Myasthenia Gravis is a disease with significant symptoms such as muscle weakness and fatigue. Most commonly it affects the eyes, face and throat. The intensity of these symptoms can vary over time.

Myasthenia most commonly affects young women (under 40 years old) and older men (over 60 years old). Since this is an autoimmune disease, treatment is complex.


Treatment for myasthenia

Treatment mainly includes the use of antibodies such as antiacetilcolina (Mestinon), corticosteroids and immunosuppressive drugs. In severe cases, plasmapheresis or immunoglobulin to control outbreaks is used. About a quarter of patients affected have a thymoma (a tumor of the thymus, with varying degrees of malignancy) for which surgery is most commonly suggested. Surgical removal of the thymus has for many years been considered an important phase of treatment for patients who do not present a thymoma. The validity of removal when there has not been a thymoma present has been based mainly on retrospective observational studies.

Recently the benefits of surgery have now been validated by a large randomized trial published in a prestigious scientific journal. The trial showed that the removal of the thymus and mediastinal fat significantly improves neurological symptoms. The result is a reduction in necessary dosages and side effects of the medical treatment.

We spoke with Dr. Giulia Veronesi, director of robotic surgery at the Unit of General and Thoracic Surgery at Humanitas directed by prof. Marco Alloisio.


Robotic Surgery

“When we decide to use surgery for thymectomy we prefer a minimally invasive technique. Specifically, videothoracoscopy compared to the opencast surgical approach (sternotomy). This is because of the increased invasiveness and longer recovery times that the latter technique requires. To date, minimally invasive surgery was uncommon due to the risks. Risks associated did not guarantee the elimination with the same radicalness of mediastinal fat, which often contain parts of the thymic tissue and is therefore important to remove for the effectiveness of intervention” explains Dr Veronesi.
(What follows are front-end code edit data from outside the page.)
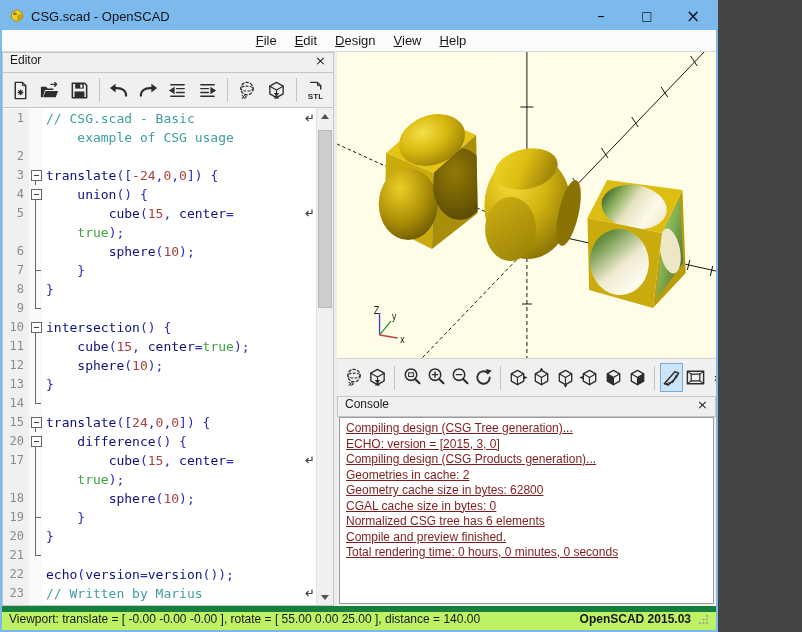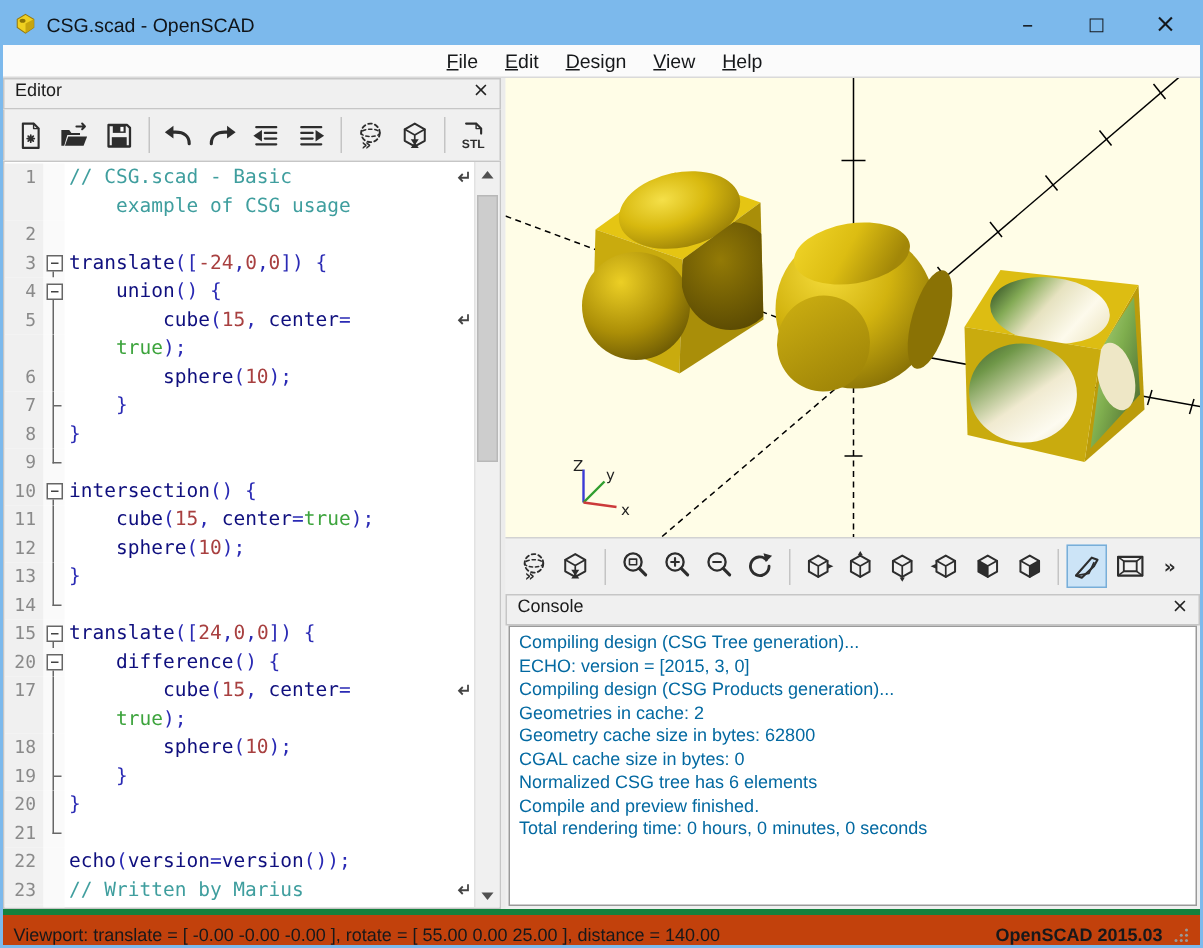"CSG.scad - OpenSCAD" .window { width: 802px -> 718px }
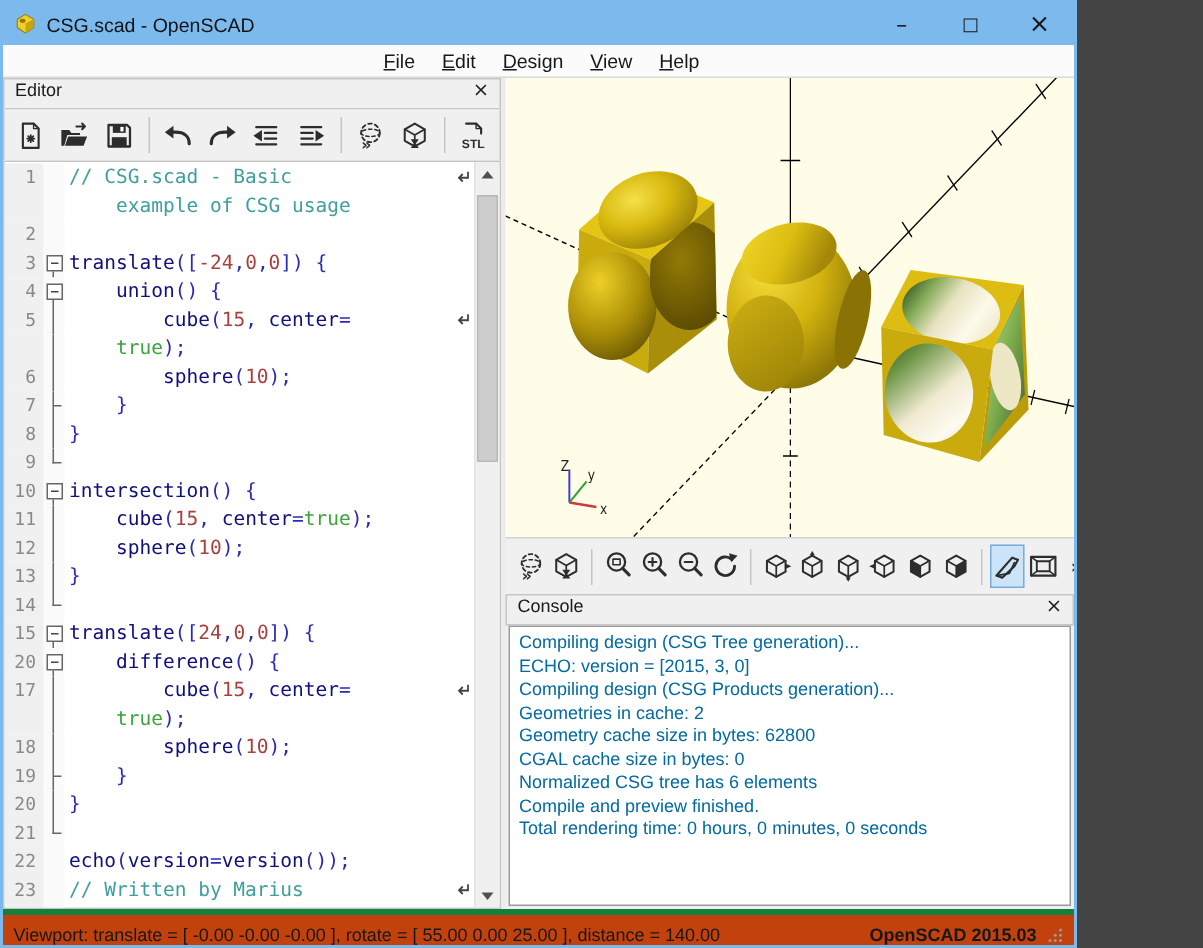"Compiling design (CSG Tree" .console-body { color: #0369a1 -> #7f1d1d; text-decoration: none -> underline }
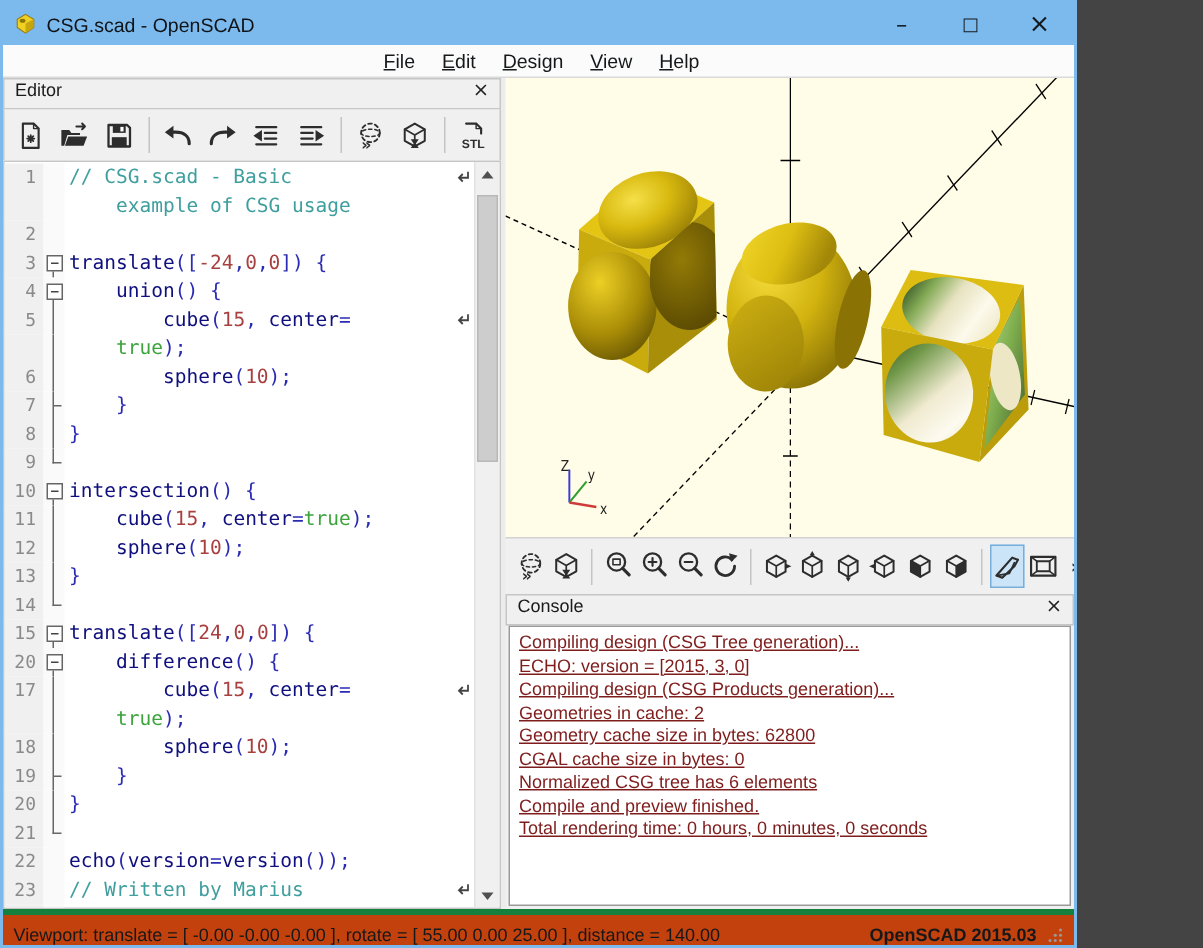"Viewport: translate = [ -0.00" .statusbar { align-items: flex-end -> flex-start; background: #c2410c -> #bef264; border-top: 4px solid #15803d -> 6px solid #15803d }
“The robotic technique overcomes this problem of manual videothoracoscopy. There is an advantage of using unilateral access compared to the bilateral approach associated with cervicotomy used in videothoracoscopy. Humanitas is currently coordinating a multicenter ongoing analysis which has the purpose of comparing the results of videothoracoscopy and robotic surgery in this disease. So I think we will be able to compare these techniques and in general compare all treatments for myasthenia which we will present in front of an audience of General Practitioners, at the conference to be held on November 15 right here at Humanitas”.